▶ **ABOUT THIS EXERCISE**
Only the lines from the line containing "net: 154.41 -> 177.82" to the end of the entries should be repeated, exactly as they appear.

▶ **RECORDS TO PROCESS**
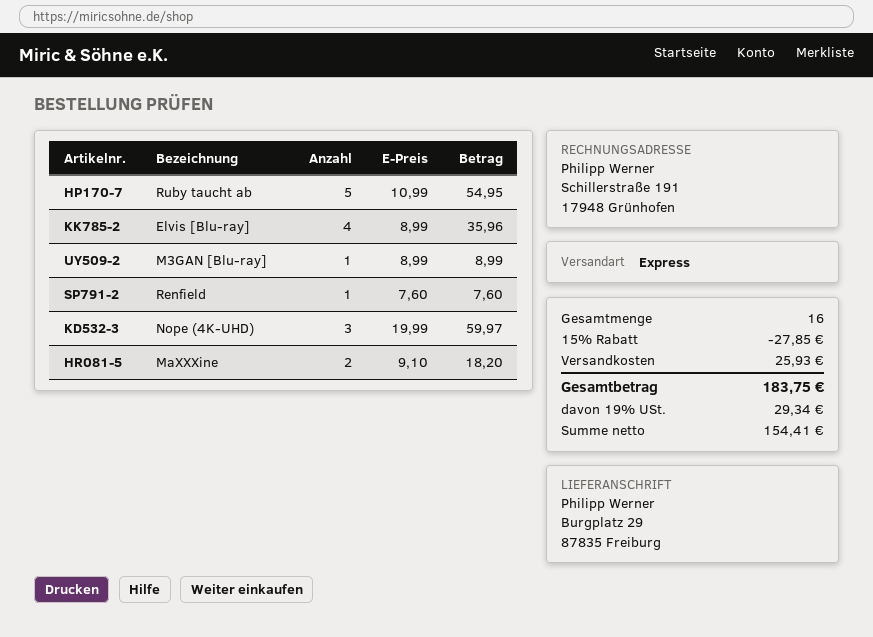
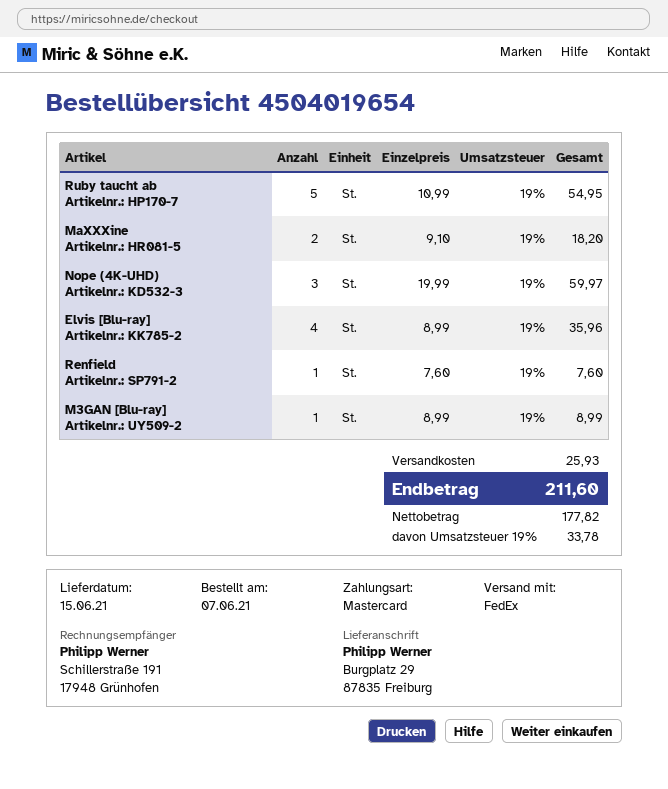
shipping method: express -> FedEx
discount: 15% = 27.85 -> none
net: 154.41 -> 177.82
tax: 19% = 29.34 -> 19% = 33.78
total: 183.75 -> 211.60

▶ **RESPONSE FOR THIS EXERCISE**
net: 154.41 -> 177.82
tax: 19% = 29.34 -> 19% = 33.78
total: 183.75 -> 211.60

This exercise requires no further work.